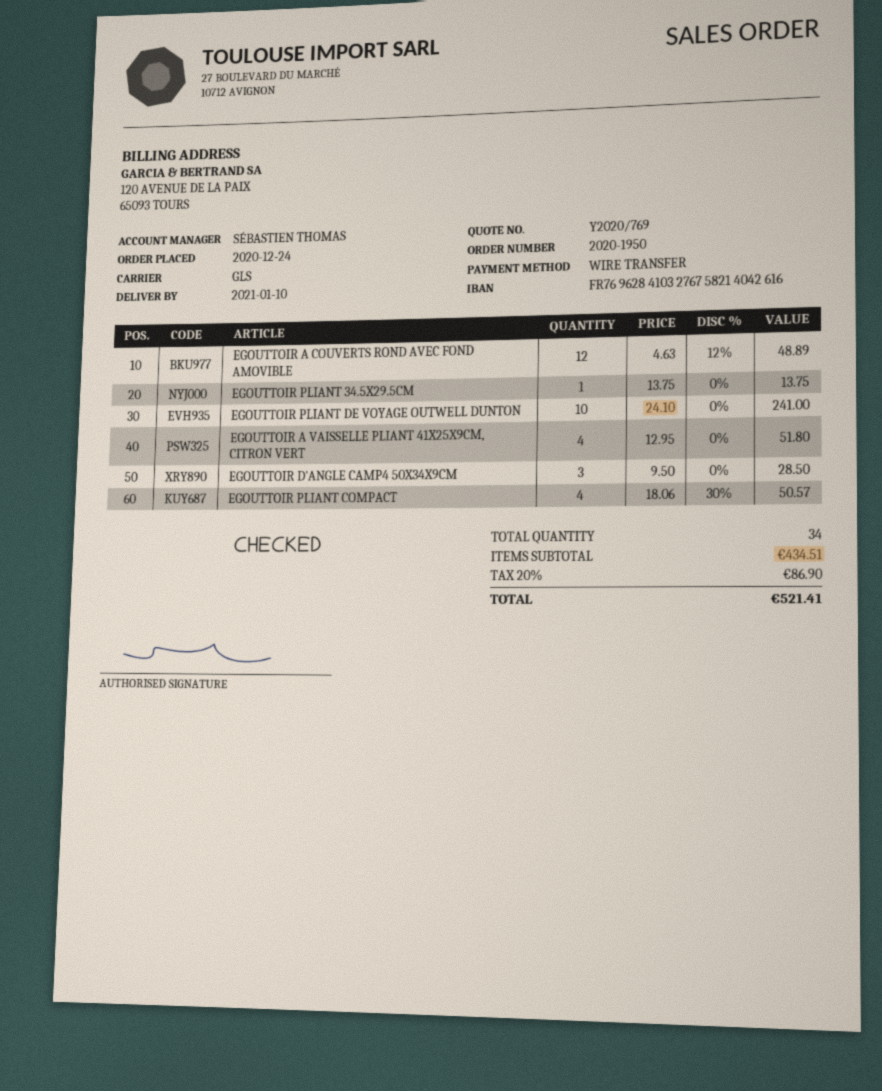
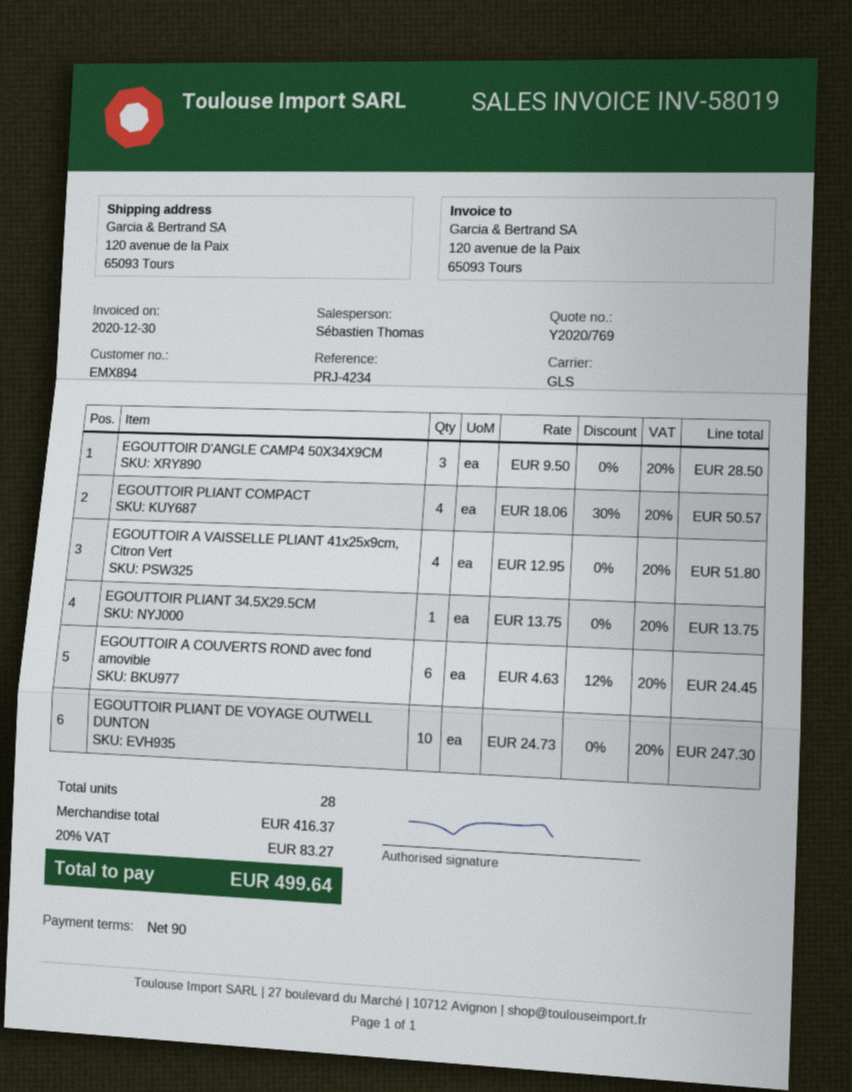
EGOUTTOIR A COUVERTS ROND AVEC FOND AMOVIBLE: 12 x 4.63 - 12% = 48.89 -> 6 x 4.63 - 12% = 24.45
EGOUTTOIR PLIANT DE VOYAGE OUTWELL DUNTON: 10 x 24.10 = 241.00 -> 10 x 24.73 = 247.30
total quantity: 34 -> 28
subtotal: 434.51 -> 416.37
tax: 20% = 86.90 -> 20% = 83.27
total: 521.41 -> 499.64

* * *

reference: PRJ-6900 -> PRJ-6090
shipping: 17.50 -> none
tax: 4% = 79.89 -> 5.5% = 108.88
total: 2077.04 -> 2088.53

* * *

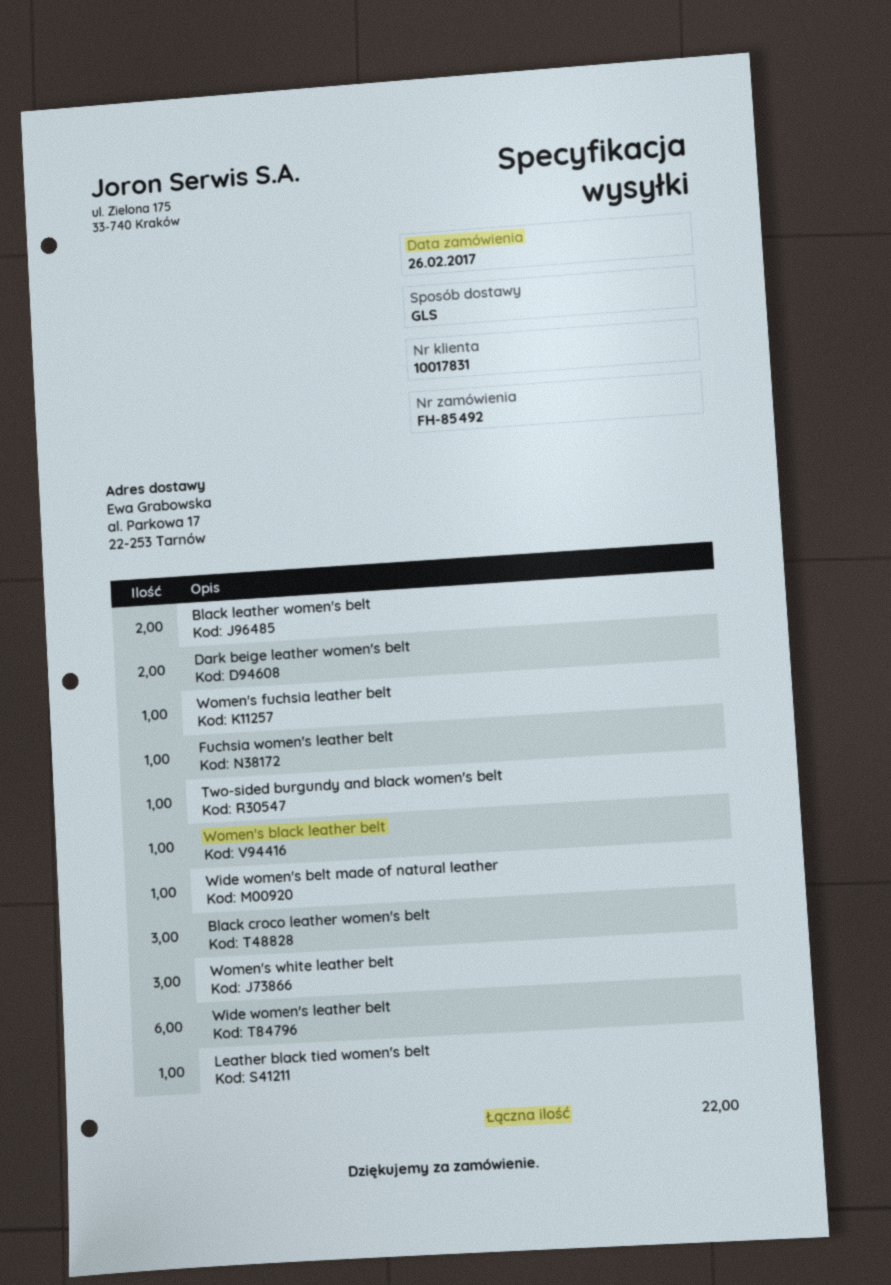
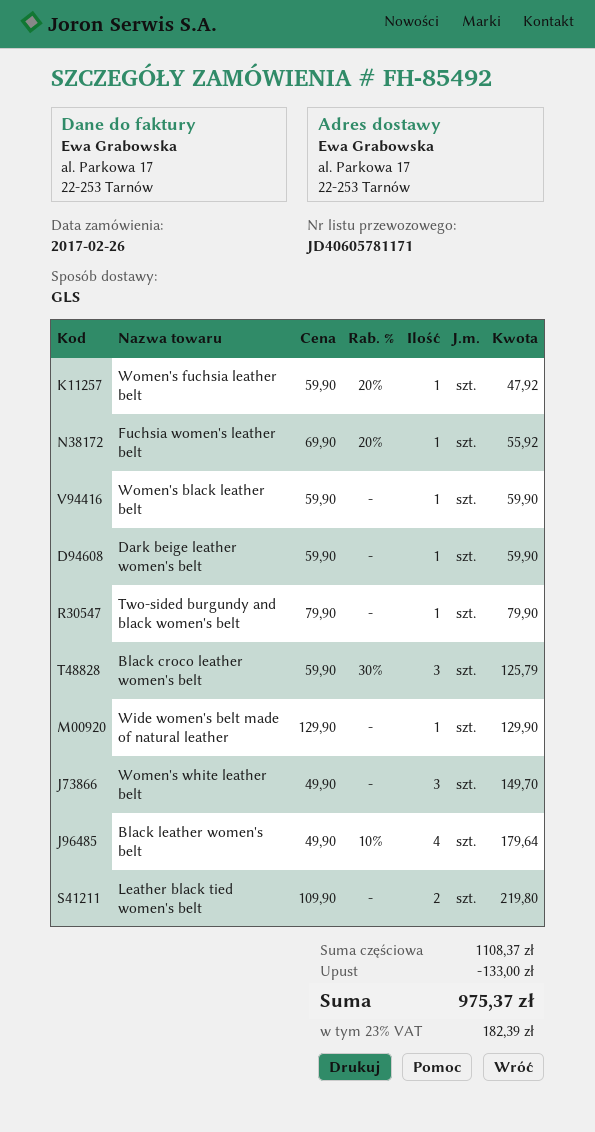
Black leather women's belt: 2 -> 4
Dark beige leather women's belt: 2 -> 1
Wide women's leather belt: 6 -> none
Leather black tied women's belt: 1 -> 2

TASK BRIEF
Search the entries above for "belt". Return every line that has it.

EXERCISE RESPONSE
Black leather women's belt: 2 -> 4
Dark beige leather women's belt: 2 -> 1
Wide women's leather belt: 6 -> none
Leather black tied women's belt: 1 -> 2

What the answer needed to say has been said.